L'implication de Méhémet Ali dans un conflit contre l'Empire ottoman et sa défaite en Syrie ébranlent la puissance égyptienne en Crète. Les grandes puissances, dans leur volonté de maintenir intact l'Empire ottoman et afin de préserver leurs intérêts nationaux, décident de rendre la Crète à l'Empire ottoman, lors du Traité de Londres du 3 juillet 1840. Cette décision est le prétexte d'une nouvelle tentative de soulèvement, mais sans lendemain (février à avril 1841).
La situation interne en Crète de change pas vraiment. Mustapha Pacha y retourne le 31 octobre 1842 et y reste jusqu'en 1850, date à laquelle il devient Grand vizir. Parmi les changements, la capitale de l'île est transférée à La Canée en 1851 et l'île est divisée en 23 provinces (Kazades).
Les évènements de 1848 trouvent un écho favorable en Crète, même si aucune insurrection n'éclate cette année-là. Le 30 mars 1856, le Traité de Paris oblige le sultan à appliquer le Hatti-Houmayoun, c'est-à-dire l'égalité civile et religieuse des Chrétiens et des Musulmans. Mais devant le grand nombre de conversions des musulmans au christianisme (majoritairement d'anciens chrétiens ayant abjuré pour éviter les représailles), l'Empire tente de restreindre la liberté de conscience.
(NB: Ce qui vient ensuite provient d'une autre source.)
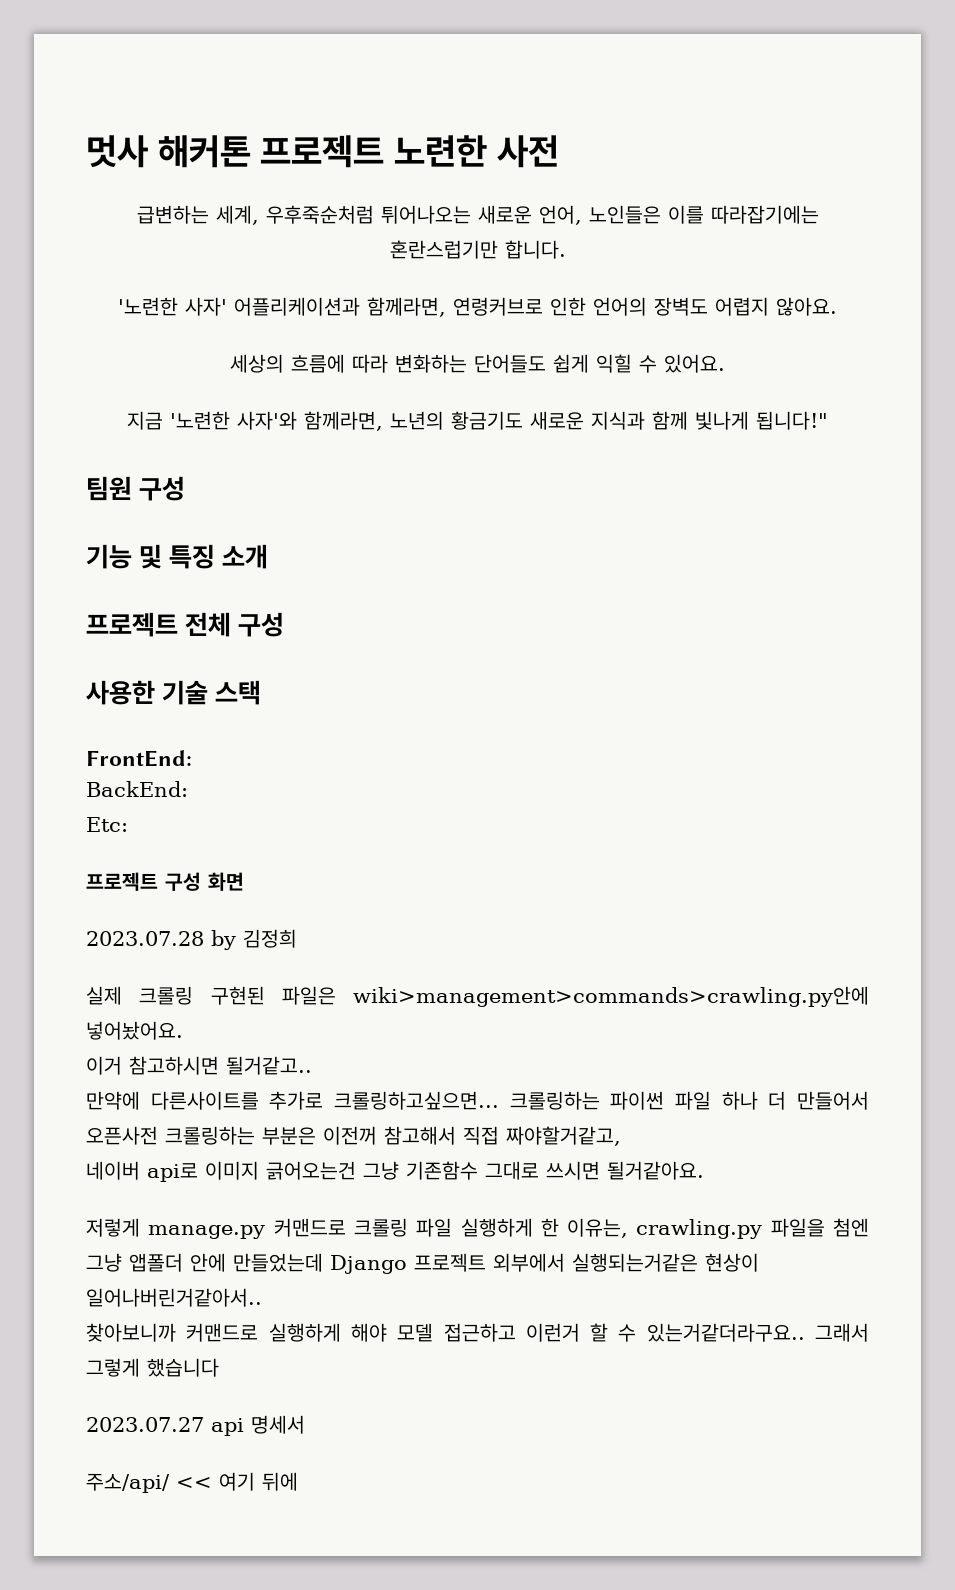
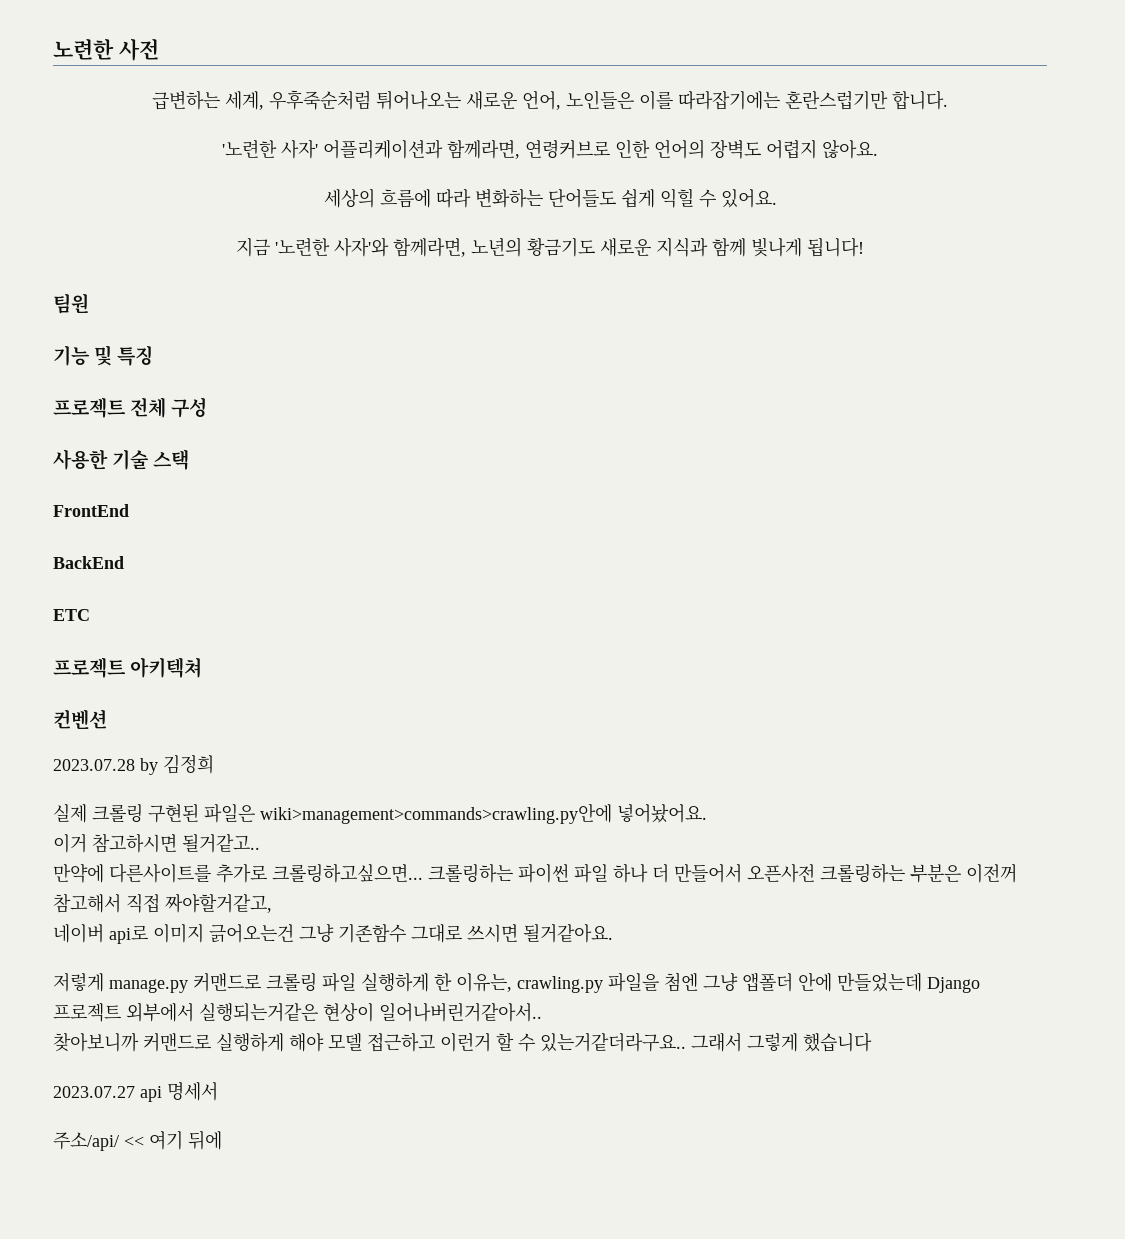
- 멋사 해커톤 프로젝트 노련한 사전
+ 노련한 사전
- 지금 '노련한 사자'와 함께라면, 노년의 황금기도 새로운 지식과 함께 빛나게 됩니다!"
+ 지금 '노련한 사자'와 함께라면, 노년의 황금기도 새로운 지식과 함께 빛나게 됩니다!
- 팀원 구성
+ 팀원
- 기능 및 특징 소개
+ 기능 및 특징
- FrontEnd:
- BackEnd:
- Etc:
- 프로젝트 구성 화면
+ FrontEnd
+ BackEnd
+ ETC
+ 프로젝트 아키텍쳐
+ 컨벤션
Les quatre décennies suivantes jusqu'à l'indépendance en 1898, les révoltes ne font que suivre le chemin entrouvert par le Hatti-Houmayoun.
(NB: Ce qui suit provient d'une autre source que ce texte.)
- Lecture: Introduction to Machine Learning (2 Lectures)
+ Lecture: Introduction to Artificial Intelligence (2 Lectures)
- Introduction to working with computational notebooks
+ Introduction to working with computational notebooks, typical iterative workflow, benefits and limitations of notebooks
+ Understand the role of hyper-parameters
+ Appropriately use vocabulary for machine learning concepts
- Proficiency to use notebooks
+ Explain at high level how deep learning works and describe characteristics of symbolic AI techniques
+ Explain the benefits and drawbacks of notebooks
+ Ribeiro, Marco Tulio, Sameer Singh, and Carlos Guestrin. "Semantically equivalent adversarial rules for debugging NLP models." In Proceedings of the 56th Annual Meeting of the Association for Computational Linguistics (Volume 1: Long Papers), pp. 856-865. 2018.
Deux causes principales peuvent expliquer le soulèvement du peuple crétois. La première est la réticence des autorités ottomanes à appliquer concrètement le Hatti-Houmayoun. La seconde cause à l'origine de l'insurrection de 1866 est l'intervention d'Ismaïl Pacha, Vice-roi d'Égypte et gouverneur de Crète depuis 1861, dans une querelle interne à propos de l'organisation des monastères crétois. Celle-ci provoque des réactions violentes au sein de la population chrétienne de Crète. Une assemblée révolutionnaire se réunit au printemps 1866 et demande l'union de la Crète à la Grèce. L'apogée de l'insurrection a lieu avec le massacre du monastère d'Arkadi, où en novembre 1866, plusieurs centaines de rebelles crétois ainsi que des femmes et des enfants préfèrent mourir en faisant sauter la réserve de poudre du monastère plutôt que de se rendre.
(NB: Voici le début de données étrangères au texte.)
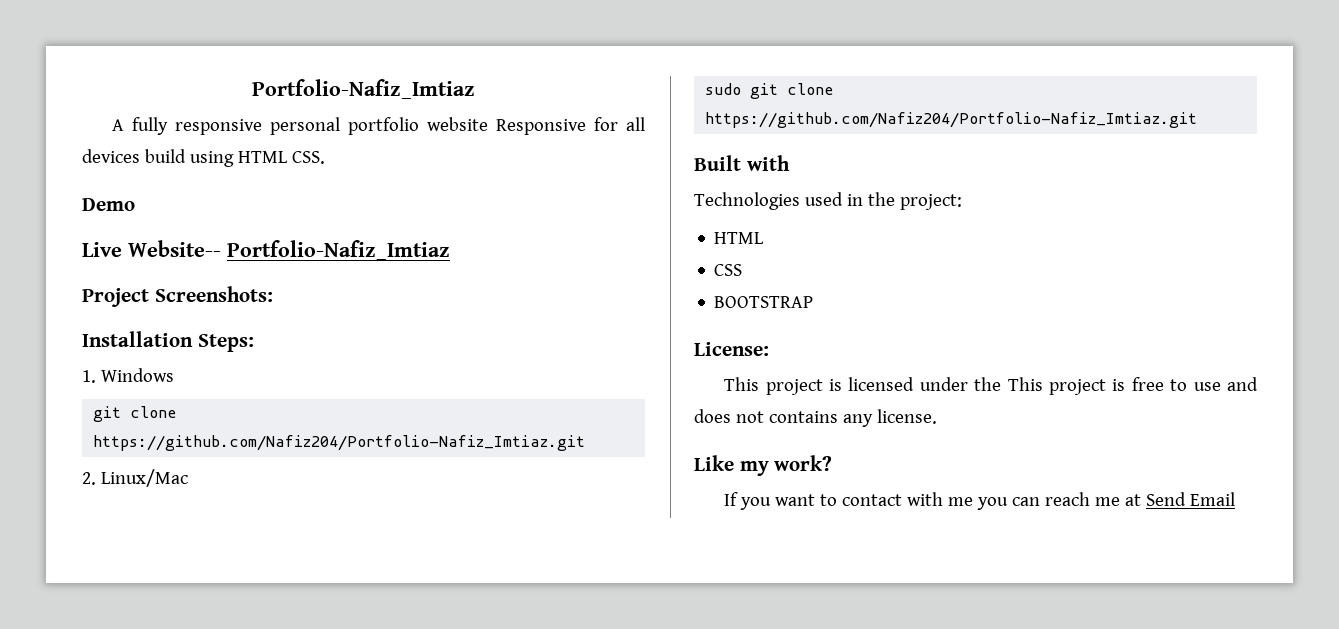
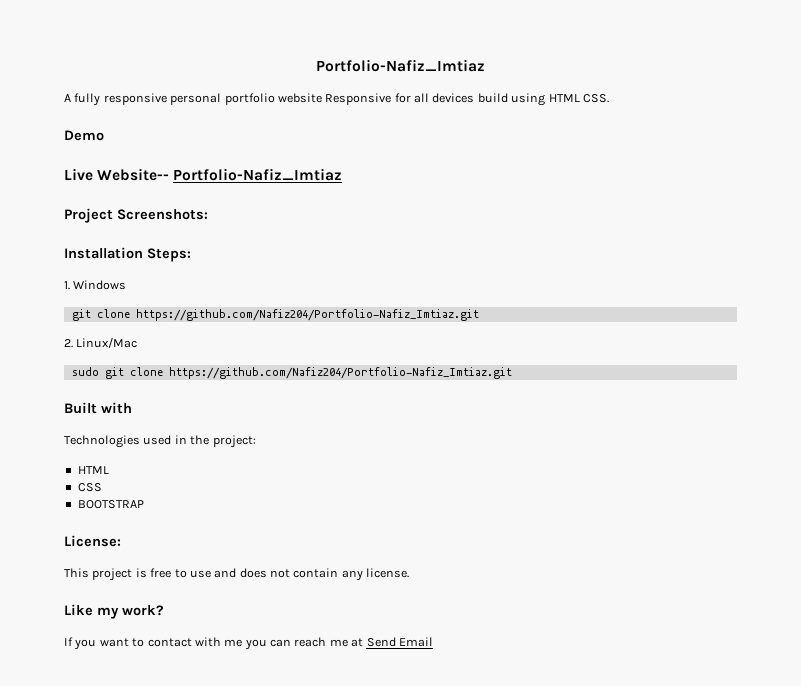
- This project is licensed under the This project is free to use and does not contains any license.
+ This project is free to use and does not contain any license.

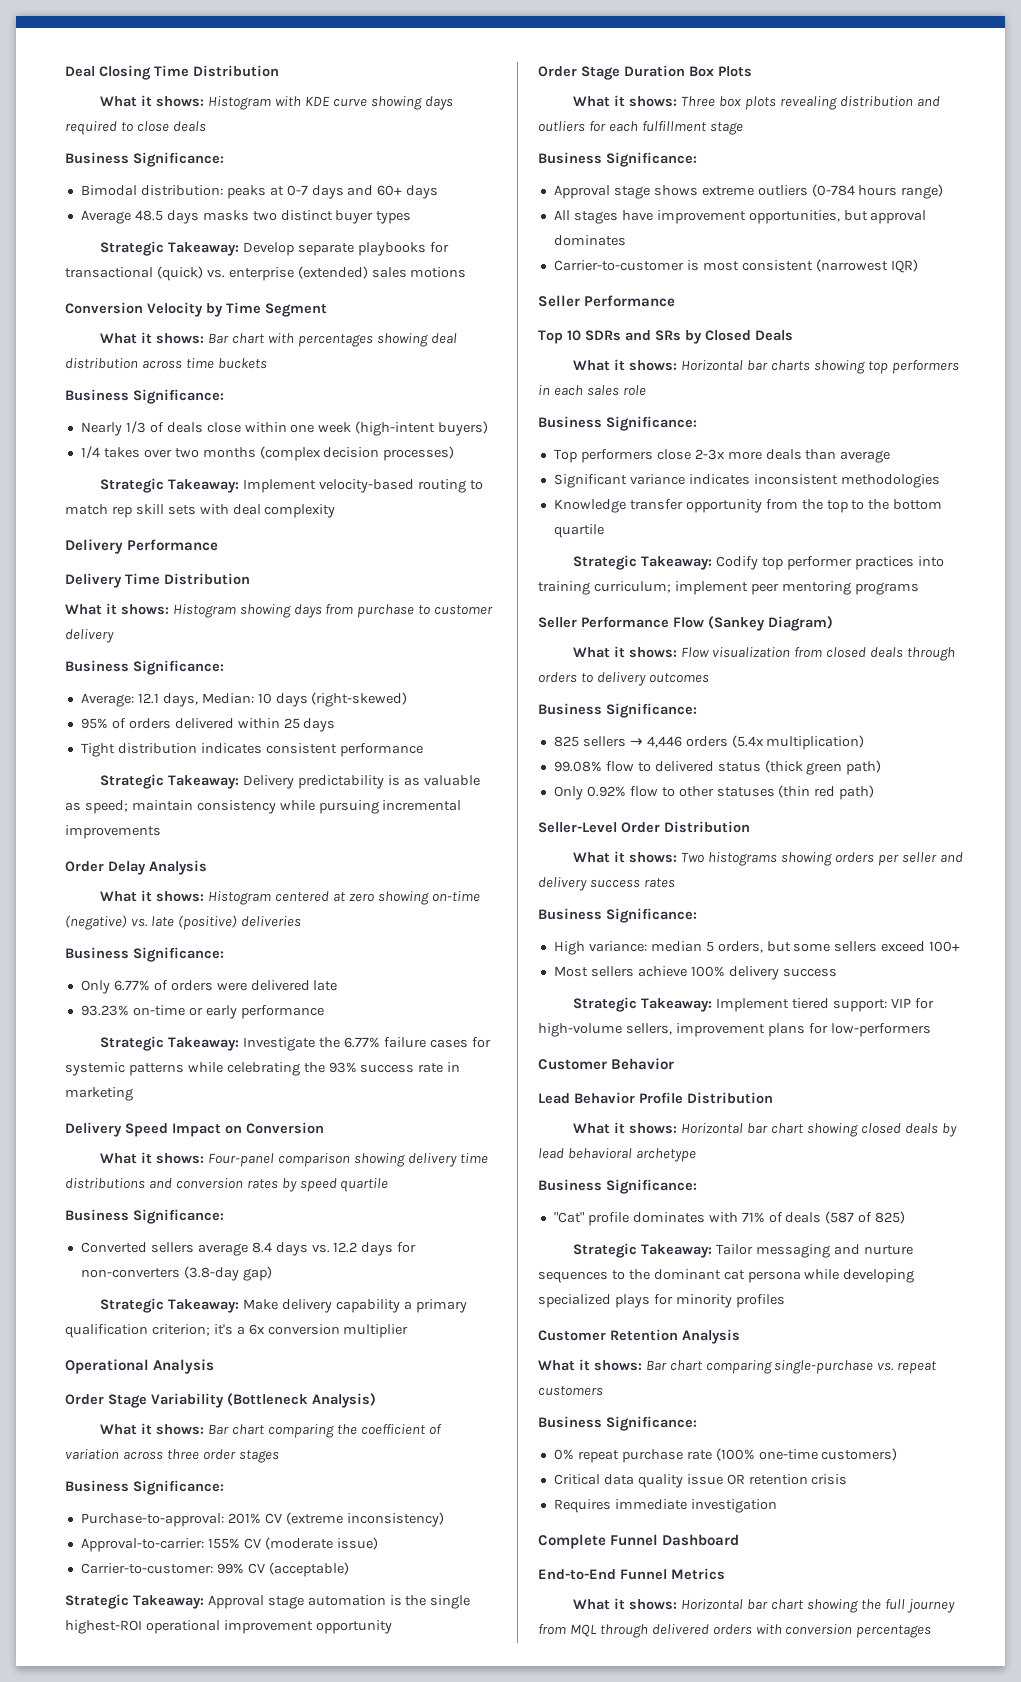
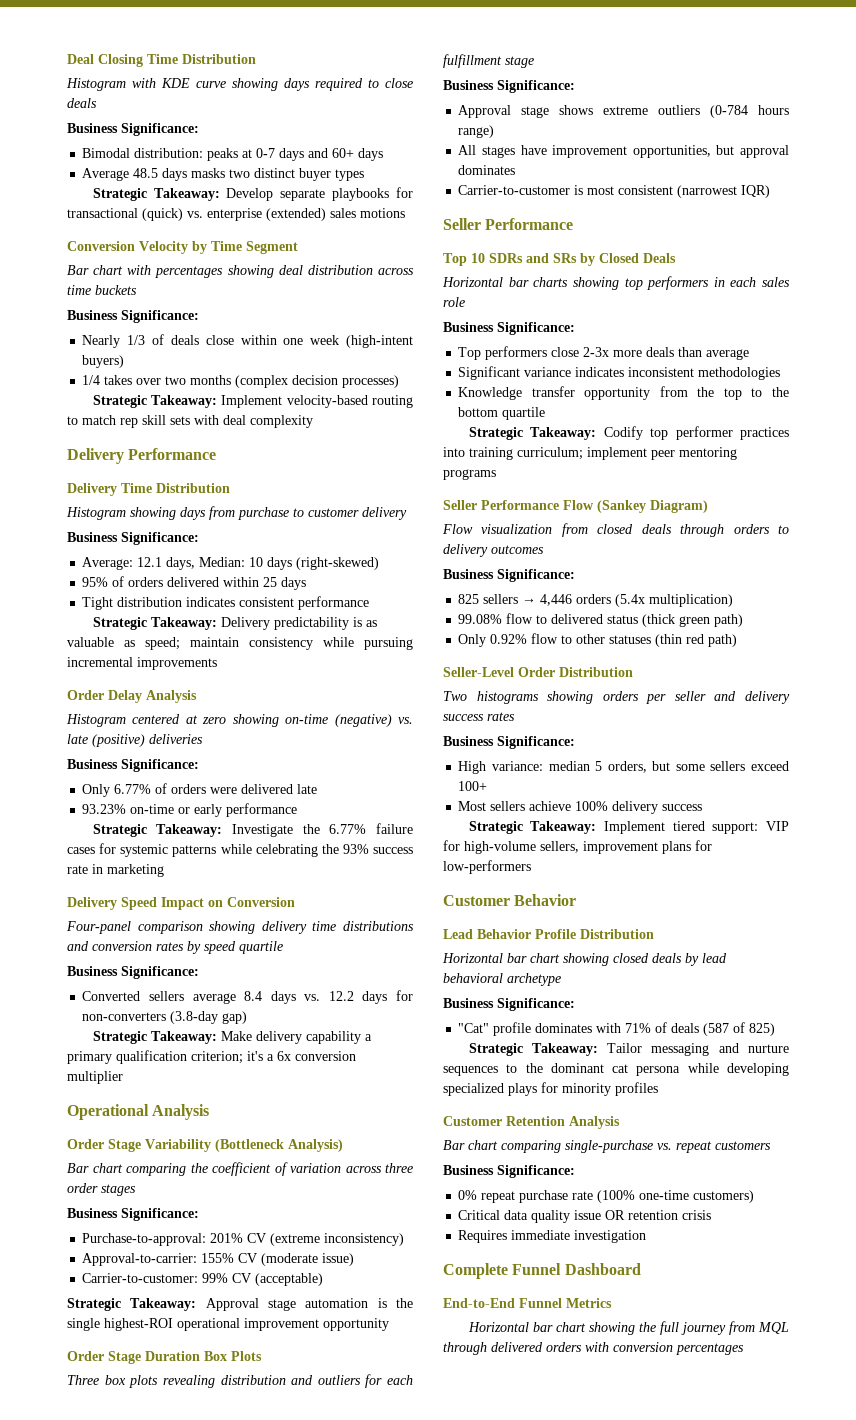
- What it shows: Histogram with KDE curve showing days required to close deals
+ Histogram with KDE curve showing days required to close deals
- What it shows: Bar chart with percentages showing deal distribution across time buckets
+ Bar chart with percentages showing deal distribution across time buckets
- What it shows: Histogram showing days from purchase to customer delivery
+ Histogram showing days from purchase to customer delivery
- What it shows: Histogram centered at zero showing on-time (negative) vs. late (positive) deliveries
+ Histogram centered at zero showing on-time (negative) vs. late (positive) deliveries
- What it shows: Four-panel comparison showing delivery time distributions and conversion rates by speed quartile
+ Four-panel comparison showing delivery time distributions and conversion rates by speed quartile
- What it shows: Bar chart comparing the coefficient of variation across three order stages
+ Bar chart comparing the coefficient of variation across three order stages
- What it shows: Three box plots revealing distribution and outliers for each fulfillment stage
+ Three box plots revealing distribution and outliers for each fulfillment stage
- What it shows: Horizontal bar charts showing top performers in each sales role
+ Horizontal bar charts showing top performers in each sales role
- What it shows: Flow visualization from closed deals through orders to delivery outcomes
+ Flow visualization from closed deals through orders to delivery outcomes
- What it shows: Two histograms showing orders per seller and delivery success rates
+ Two histograms showing orders per seller and delivery success rates
- What it shows: Horizontal bar chart showing closed deals by lead behavioral archetype
+ Horizontal bar chart showing closed deals by lead behavioral archetype
- What it shows: Bar chart comparing single-purchase vs. repeat customers
+ Bar chart comparing single-purchase vs. repeat customers
- What it shows: Horizontal bar chart showing the full journey from MQL through delivered orders with conversion percentages
+ Horizontal bar chart showing the full journey from MQL through delivered orders with conversion percentages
En novembre 1867, Ali propose un nouveau projet administratif, la « Loi organique », comportant un certain nombre de privilèges, notamment une représentation limitée de l’élément crétois dans l’administration de l’île, des allègements fiscaux, l'établissement d'une banque et la pleine équivalence des deux langues, grecque et turque. En janvier 1869, la conférence de Paris se déroule sans représentants grecs. Elle invite le gouvernement hellénique à s’abstenir de toute action militaire dans l’île. La Crète reste au sultan, mais est déclarée province privilégiée, gouvernée selon les statuts spéciaux accordés en 1867. Cette insurrection amène alors la Crète à être incluse par la diplomatie des grandes puissances européennes dans la « Question d'Orient ».